Could you set down exactly the lines that start at the one containing "Pantalón infantil azul" and end at the final line of the material below?

EXERCISE DATA.
##############################

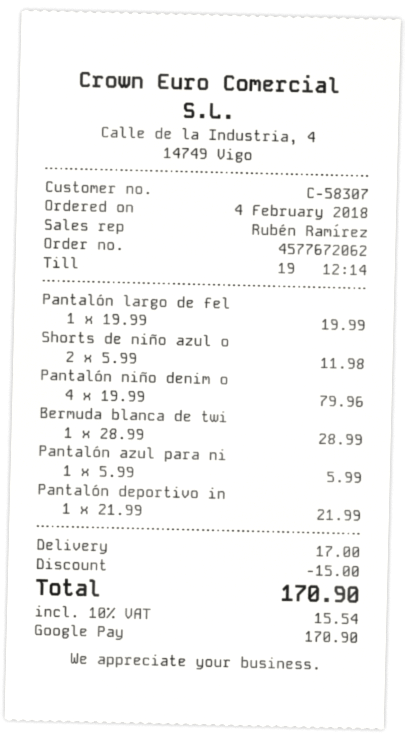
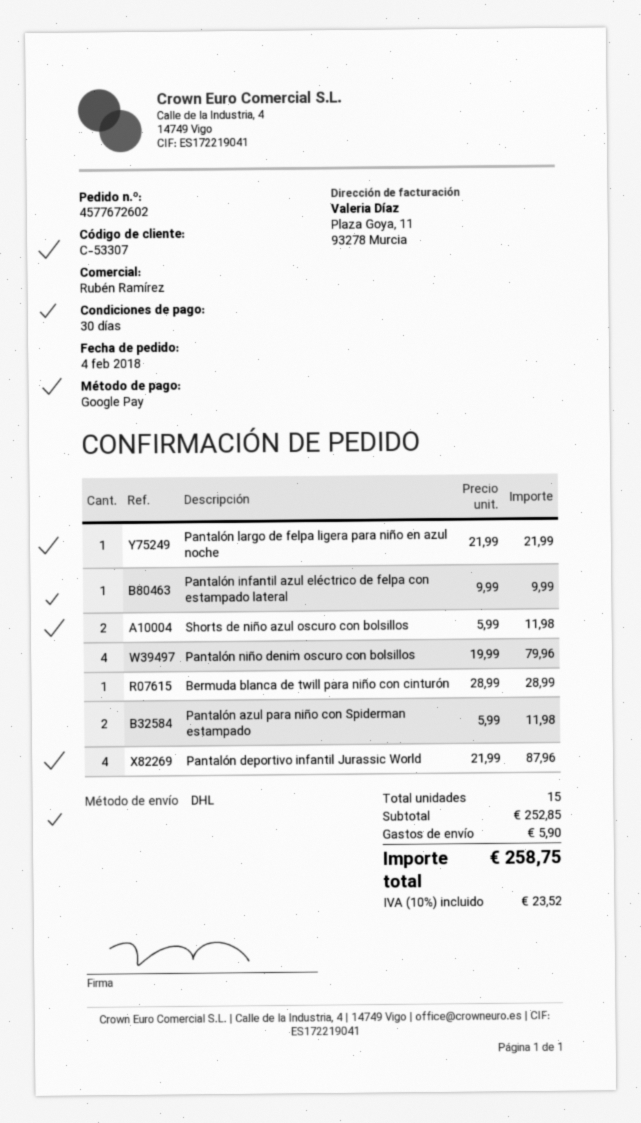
order number: 4577672062 -> 4577672602
customer number: C-58307 -> C-53307
Pantalón largo de fel: 1 x 19.99 = 19.99 -> 1 x 21.99 = 21.99
Pantalón azul para ni: 1 x 5.99 = 5.99 -> 2 x 5.99 = 11.98
Pantalón deportivo in: 1 x 21.99 = 21.99 -> 4 x 21.99 = 87.96
Pantalón infantil azul eléctrico de felpa con estampado lateral: none -> 1 x 9.99 = 9.99
discount: 15.00 -> none
shipping: 17.00 -> 5.90
tax: 10% = 15.54 -> 10% = 23.52
total: 170.90 -> 258.75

##############################

TASK ANSWER.
Pantalón infantil azul eléctrico de felpa con estampado lateral: none -> 1 x 9.99 = 9.99
discount: 15.00 -> none
shipping: 17.00 -> 5.90
tax: 10% = 15.54 -> 10% = 23.52
total: 170.90 -> 258.75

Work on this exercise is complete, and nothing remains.